Шли еще один полный день. В это время года дни в тундре длинные, да и в ночное время не бывает темноты. Останавливались надолго лишь раз — сварили в котелке мясо, попили горячего бульона. Но прошли немного: Эленеу едва передвигала ноги, все время хныкала, просила оставить ее в тундре.
Через два дня она наотрез отказалась подниматься со снежного ложа.
— Я все равно не дойду, — тихо сказала Эленеу, ловя полуослепшими глазами лицо своей спутницы. — Да и кому я нужна? Останусь здесь. А ты иди. Ты сильная, молодая, тебе еще жить и растить твою дочку.
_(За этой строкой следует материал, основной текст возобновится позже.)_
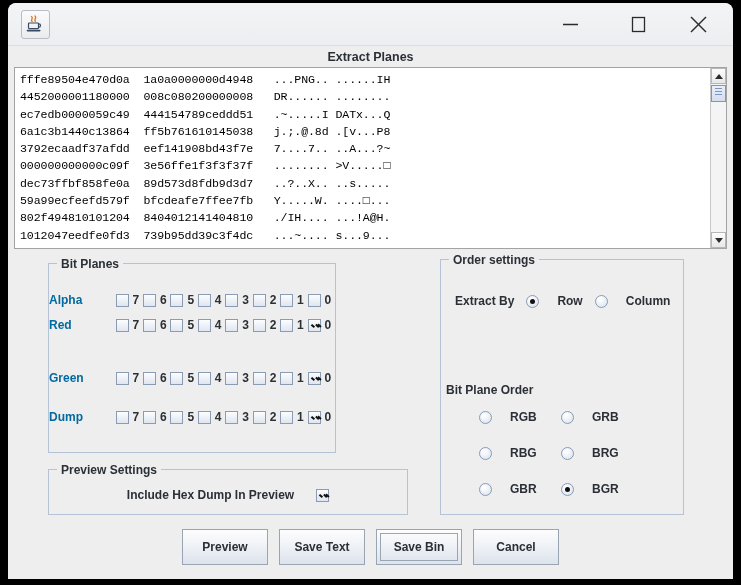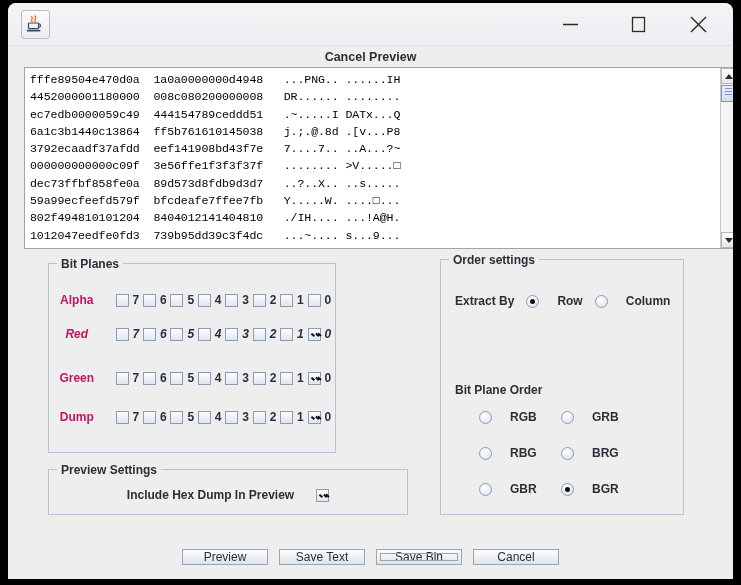"Cancel Preview" div { text: Cancel Preview -> Extract Planes }
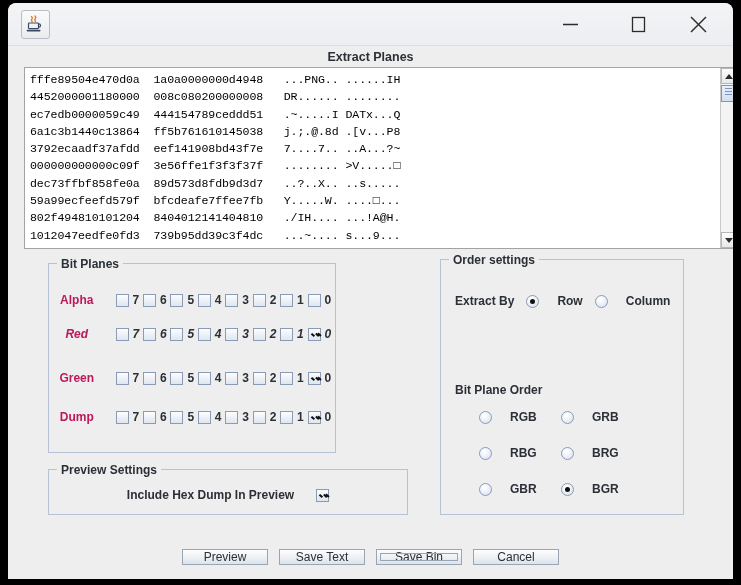"fffe89504e470d0a 1a0a0000000d4948" #textarea-wrap { margin-left: 10px -> none }
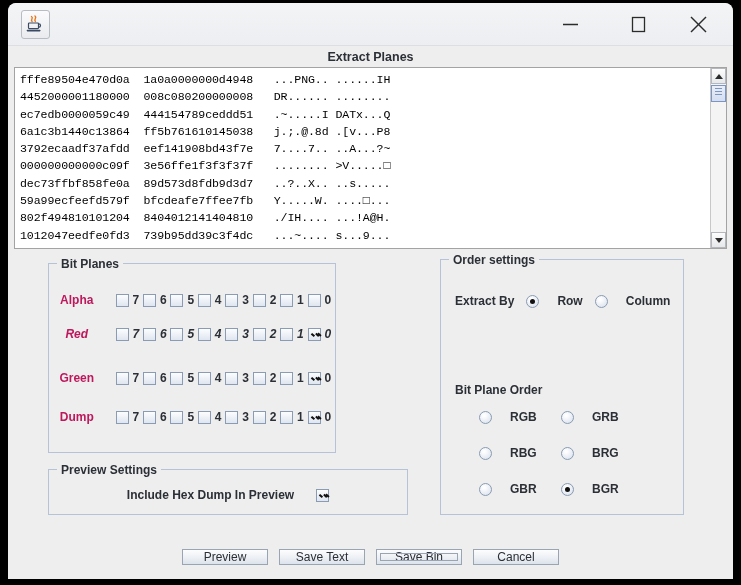"Alpha" .bp-label { color: #be185d -> #0369a1; text-align: center -> left }
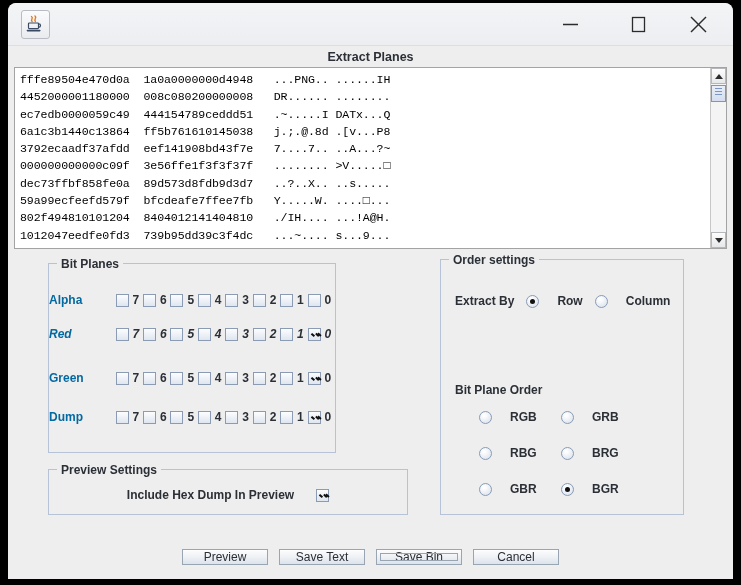"Red" div.bp-row { font-style: italic -> none; top: 60px -> 51px }
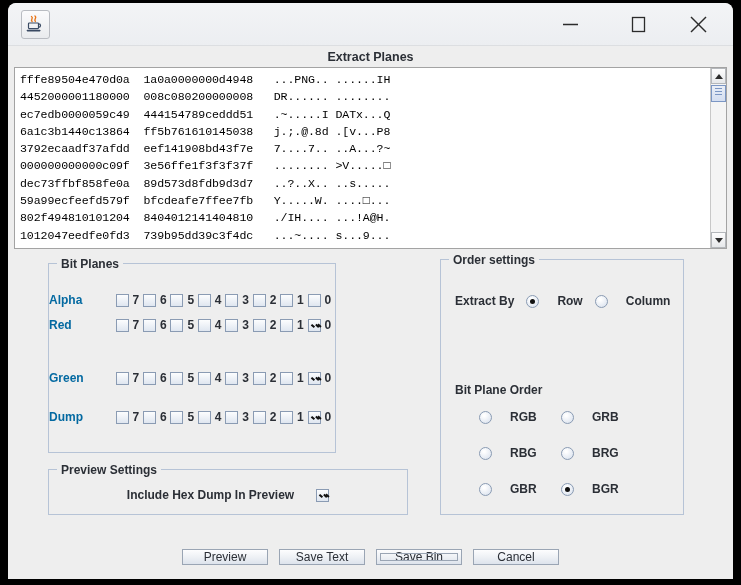"Bit Plane Order" #bpo-title { left: 14px -> 5px }
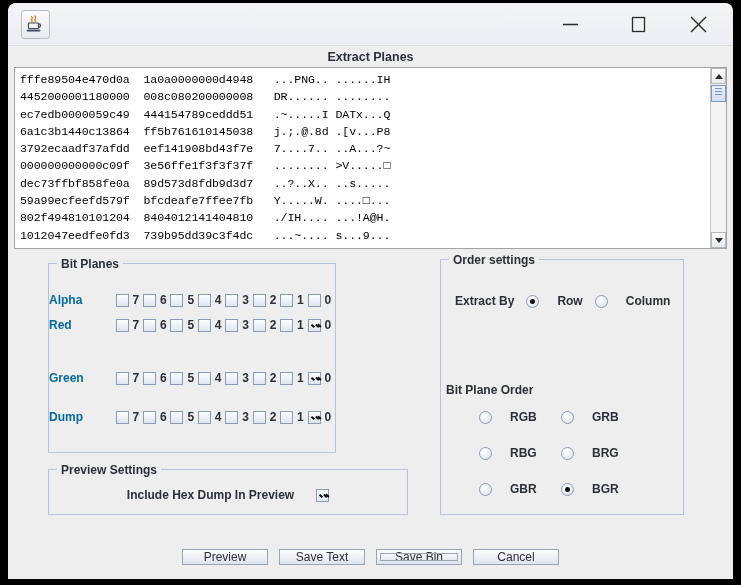"Preview" .btn { font-weight: normal -> bold; height: 16px -> 36px }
— Я тебя понесу, — решительно сказала Нутэнэу.
— Не говори пустых слов! — прикрикнула Эленеу. — Иди.
Нутэнэу наварила полный котелок мяса, накормила больную, заставила ее выпить весь теплый бульон, разделила остаток мяса на две равные части, сказала на прощание:
— Дойду — пошлю за тобой людей.
Поправила движением лопаток уснувшую Тэгрынэ и зашагала по льду великой чукотской реки Анадырь вниз, к морскому побережью, к человеческому жилью. Впереди — единственный признак живого — запорошенный легким весенним снегопадом олений след.
Кончилось мясо. Тощала когда-то полная до ноющей боли грудь. Через три дня после расставания с Эленеу, когда уже притупилось чувство голода, Нутэнэу увидела на кончике своего коричневого соска окрашенную кровью бледно-синюю капельку — исчезло молоко.